-- WHAT TO DO --
Would you copy exactly the lines in the data below from the one that has "font-size: 20px ->" through the one that has "font-style: none ->", dropping any pictures?

-- EXERCISE MATERIALS --
§ §

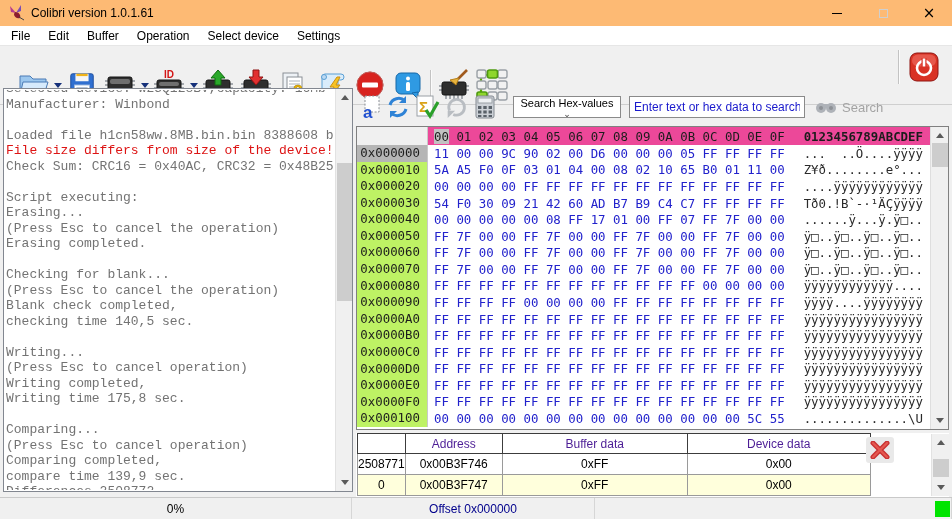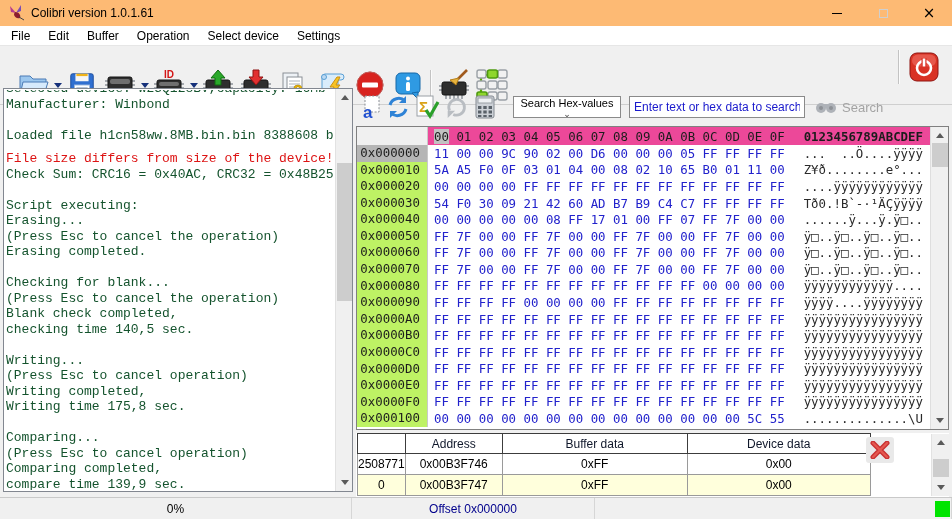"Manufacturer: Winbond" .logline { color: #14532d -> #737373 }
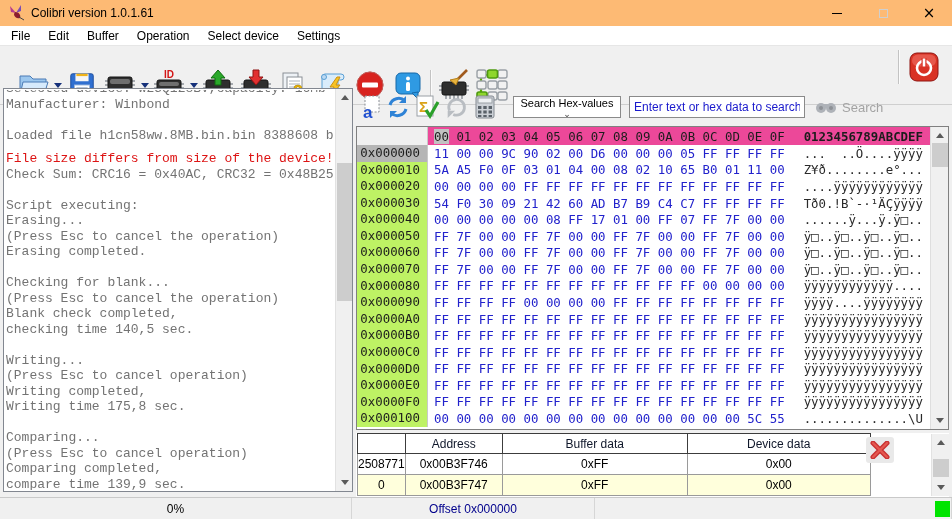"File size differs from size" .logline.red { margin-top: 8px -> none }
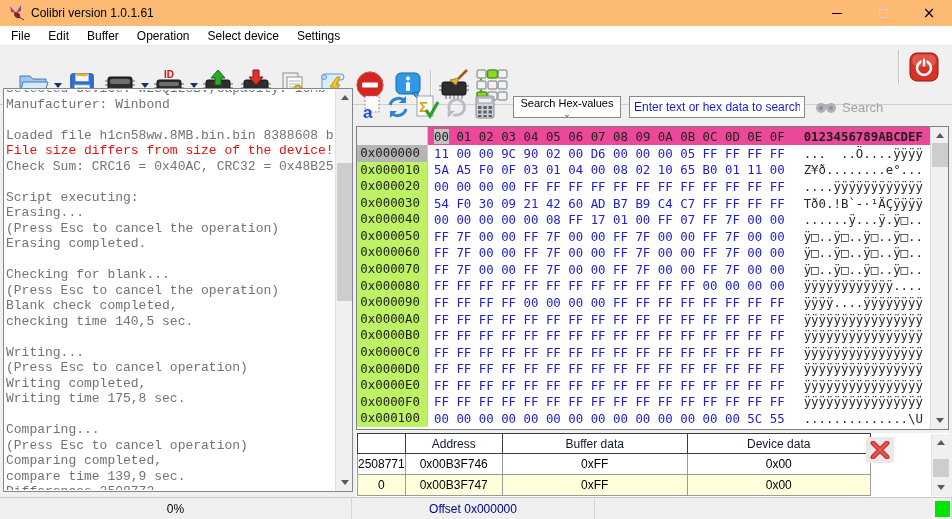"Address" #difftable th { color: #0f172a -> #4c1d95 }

§ §

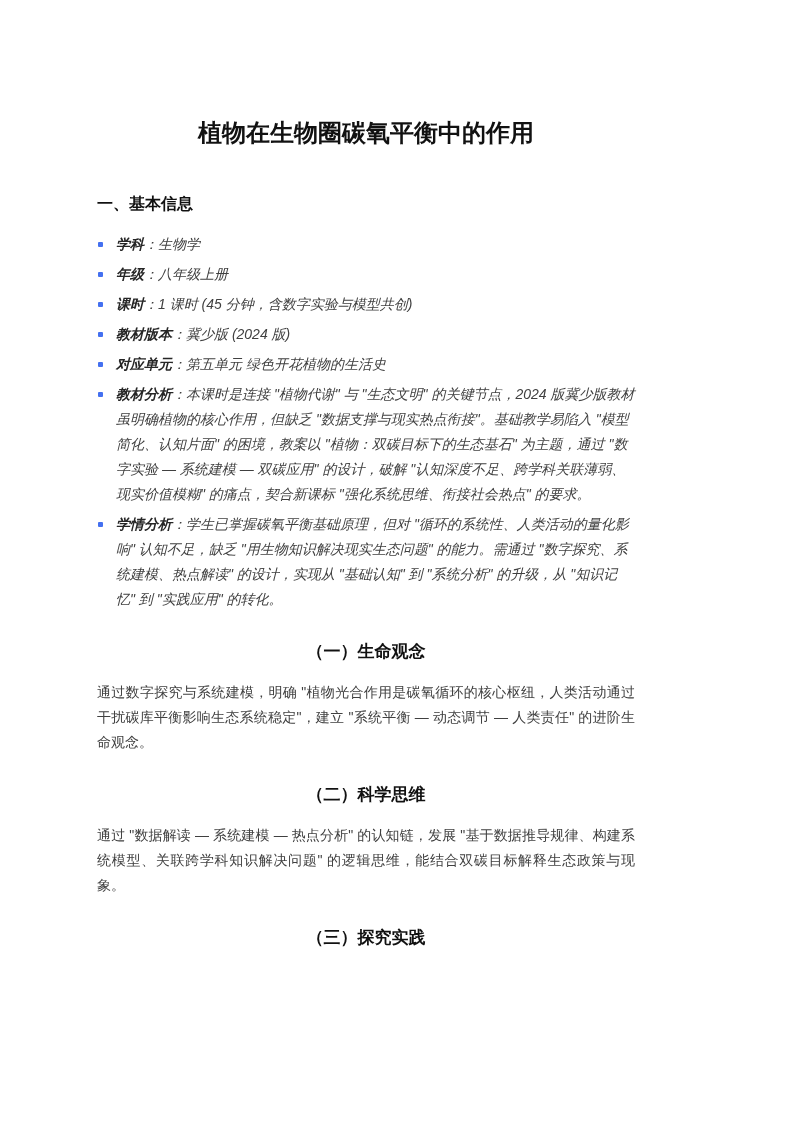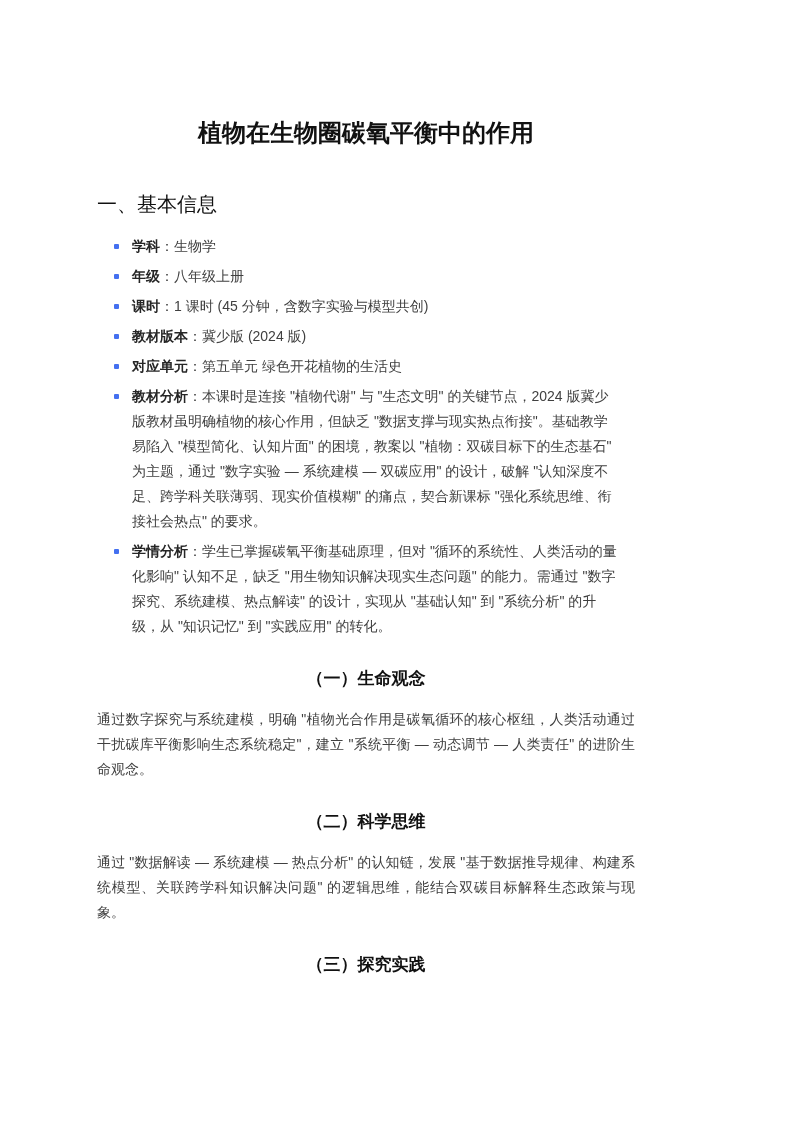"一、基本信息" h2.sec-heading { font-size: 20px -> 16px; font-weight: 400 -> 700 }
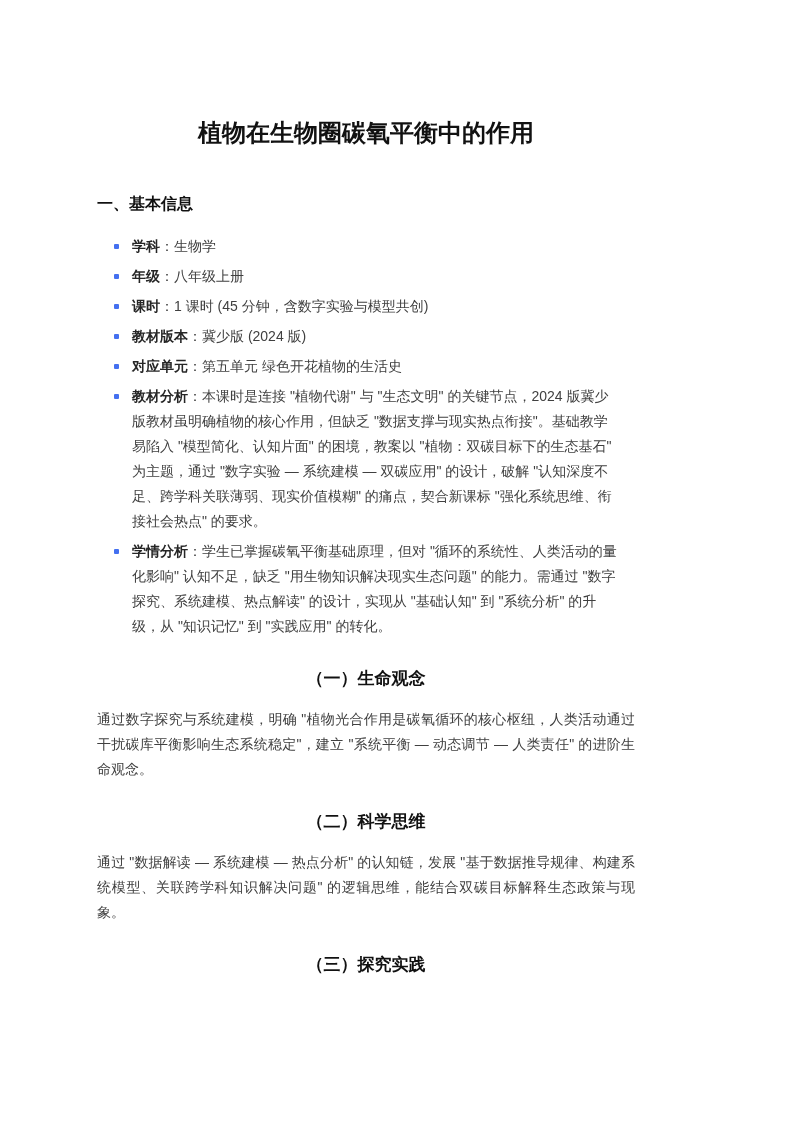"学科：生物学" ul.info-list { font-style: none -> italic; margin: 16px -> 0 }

§ §

-- RESULT FOR THIS TASK --
"一、基本信息" h2.sec-heading { font-size: 20px -> 16px; font-weight: 400 -> 700 }
"学科：生物学" ul.info-list { font-style: none -> italic; margin: 16px -> 0 }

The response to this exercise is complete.